Выбрать главу

А в тот вечер, когда Александр Васильевич, пользуясь путеводителем, написал в Гельсингфорс жене, как поэтичны набережные Шпрее, в комнату вошла мать Крупской — Елизавета Васильевна. Поздоровавшись с гостем, она сказала дочери, что идет спать — завтра надо пораньше на рынок. Шотман обратил внимание на то, что старая женщина выглядит неважно, видимо, болеет, да и возраст у нее немал — восьмой десяток пошел. Именно в этот момент у него возникла идея, которую он со свойственной ему привычкой не откладывать ничего в долгий ящик тут же изложил Крупской. Дело в том, говорил он, заранее подводя солидный фундамент под свое предложение, что ему совершенно необходимо для здоровья совершать ежедневные прогулки на свежем воздухе. А поскольку ходить ему просто так, без дела, скучно, то он просит Надежду Константиновну разрешить ему заходить на рынок вместо Елизаветы Васильевны и покупать продукты. Хитрец Шотман обосновал предложение таким образом, что Крупская согласилась, попросила действовать на рынке по своему усмотрению, но, конечно же, укладываться в ту небольшую сумму, которую она будет выдавать. При этом предупредила, что покупать надо не говядину, а конину, ибо она намного дешевле. И обговорила одно обстоятельство: коль скоро Александр Васильевич берет на себя доставку провизии, то пусть он и обедает у них.

Уже на следующее утро он отправился на ближайший рынок, долго ходил по рядам, отчаянно торговался из-за каждой луковицы и картофелины. Незнание языка здесь не мешало. Достаточно было назвать несколько цифр. В основном объяснялся с помощью пальцев, и торговцы прекрасно его понимали. На улицу Мари-Роз он вернулся с корзиной, полной свежей зелени и отборного картофеля, а на дне ее лежал кусок парной конины. Преодолев сопротивление женщин, Шотман примостился в кухне чистить картошку.

— Ловко это у вас получается! — заметила Крупская, наблюдая за ним. — Пожалуй, даже лучше, чем у меня. Да, по правде сказать, я никогда и не имела склонности к домашней работе.

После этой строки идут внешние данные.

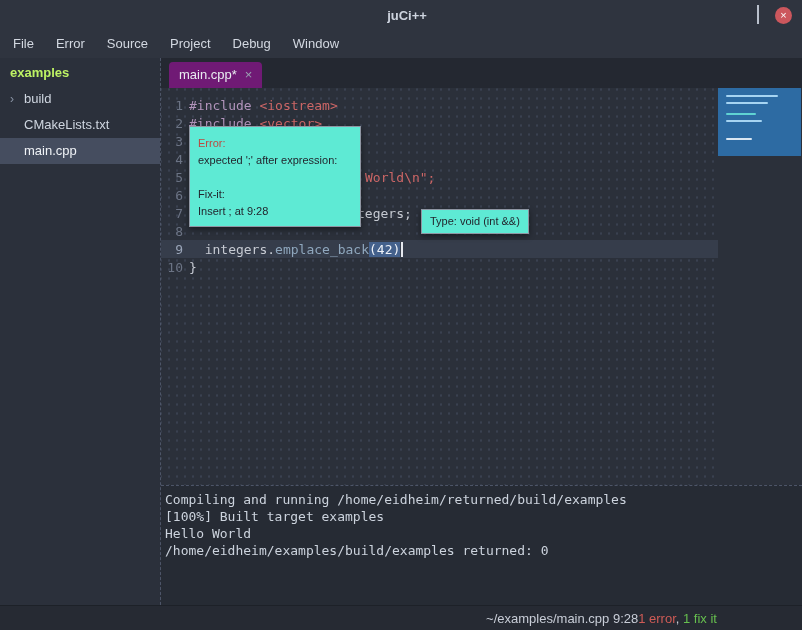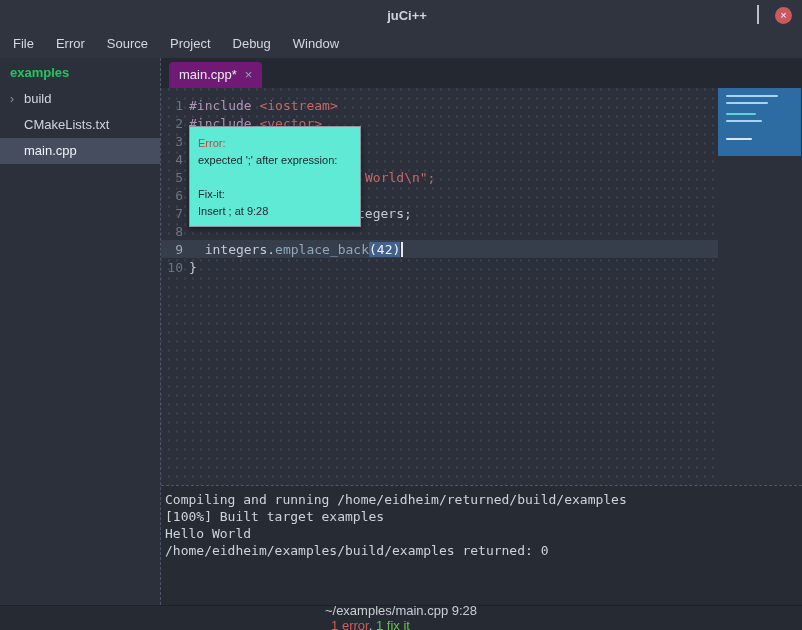"examples" .sidebar-header { color: #22c55e -> #bef264 }
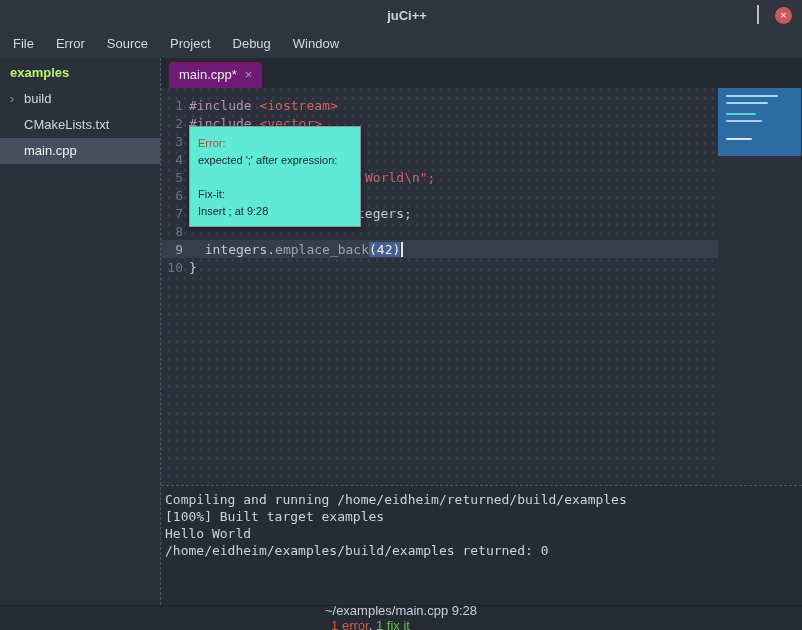"Type: void (int &&)" div.tooltip { html: none -> <div> <span>Type: void (int &amp;&amp;)</span> </div> }
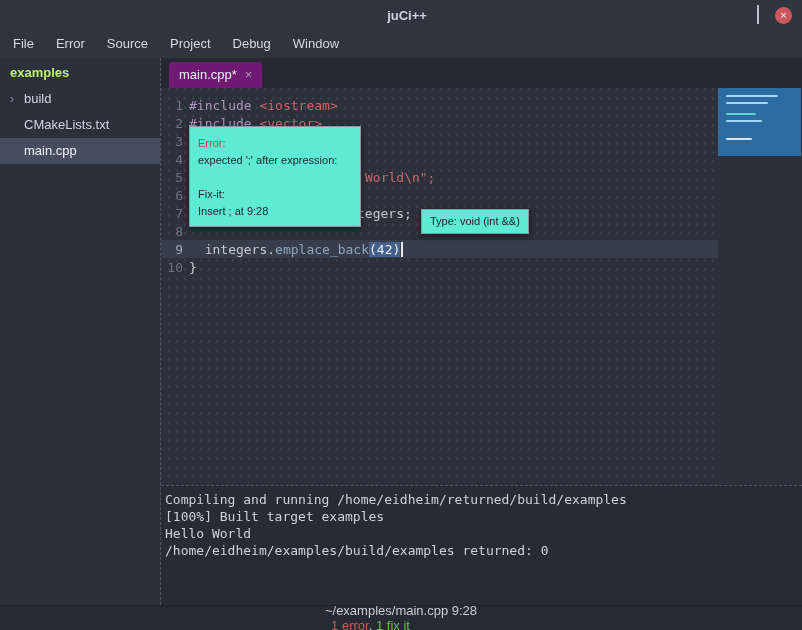"~/examples/main.cpp 9:28" .statusbar { flex-direction: column -> none; justify-content: center -> flex-end }
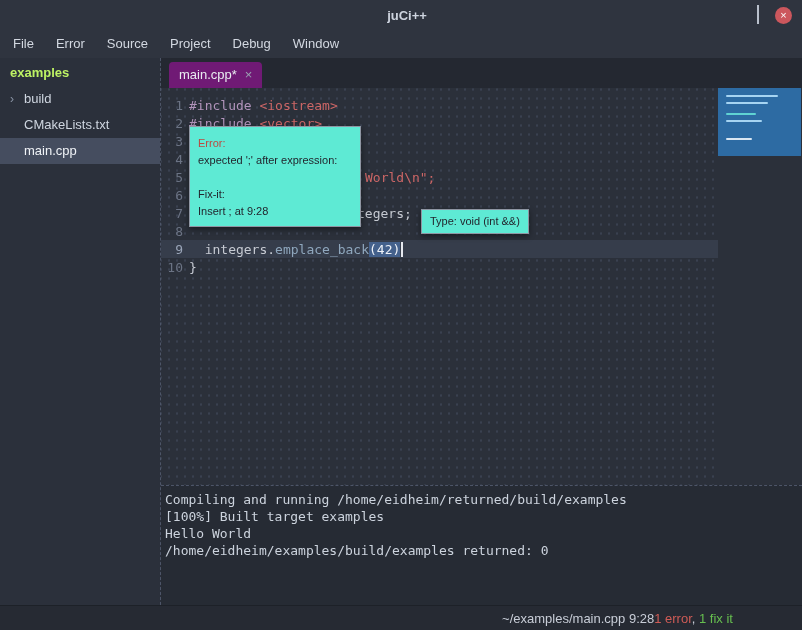"1 error, 1 fix it" .status-right { margin-right: 61px -> 77px }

— Быстро чистить картошку мне сам бог велел, — отозвался Шотман, ловко выковыривая глазки острием ножа. — Ведь мне юнгой пришлось служить на парусном судне. Каждый день помогал коку на камбузе картошку чистить.

— Это когда же? — поинтересовалась Крупская.

— Да еще до девятьсот пятого года. Скрывался от ареста, месяца два сидел без работы, а тут однажды бродил по набережной и увидел старый парусник, хозяин которого набирал команду. Хозяин — финн. Я с ним разговорился, предложил свои услуги. Он спросил, приходилось ли мне плавать в море. Услышав, что не плавал, но научусь, он подумал немного и предложил поступить на судно юнгой. Я слышал, что юнгами обычно бывают только подростки, и засомневался. Но хозяин объяснил, что работать придется, как любому матросу, только жалование получать, как юнга.

— И вы согласились? Ведь это прямое надувательство!

— А что мне оставалось делать? Хозяин говорил со мной откровенно, понял, что у меня неблагополучно на берегу и я пойду на любые условия. И оказался прав.

— Вот он — типичный случай извлечения повышенной выгоды нанимателем при безвыходном положении нанимаемого!

— Это уж точно, Надежда Константиновна. Положение было безвыходным. Я надеялся, что за границей быстро сбегу с парусника, а там видно будет. Хозяин, конечно, понимал мои намерения, но считал, что сумеет помешать им. Благо существует закон, по которому полиция обязана возвращать на судно сбежавших членов экипажа. Пока мы плавали, я многому научился, могу даже и обед приготовить. Хотите проверить мои способности? Давайте на сегодня я сам обед сварю?

— Ну, если есть охота, — засмеялась Крупская, — то готовьте. Но удалось вам тогда обежать?

— В Англии пытался — не удалось. Удрал только в Марселе, зайцем добрался до Парижа.

Несколько дней кряду Шотман помогал женщинам по хозяйству — ходил на рынок, стряпал, мыл посуду (занятие, которое Крупская не любила больше всего), а после обеда продолжал знакомиться с Парижем, пользуясь подробным планом города.

Но вот однажды, едва он переступил порог, Надежда Константиновна сообщила, что час назад получила условную телеграмму: завтра Ленин возвращается в Париж.

Ночью Шотман, успевший предупредить Воробьева почти не спал. Он еще и еще раз вспоминал события в Гельсингфорсе, разговоры с матросами — знал, что назавтра придется подробно отвечать на дотошные вопросы о настроениях среди военных моряков.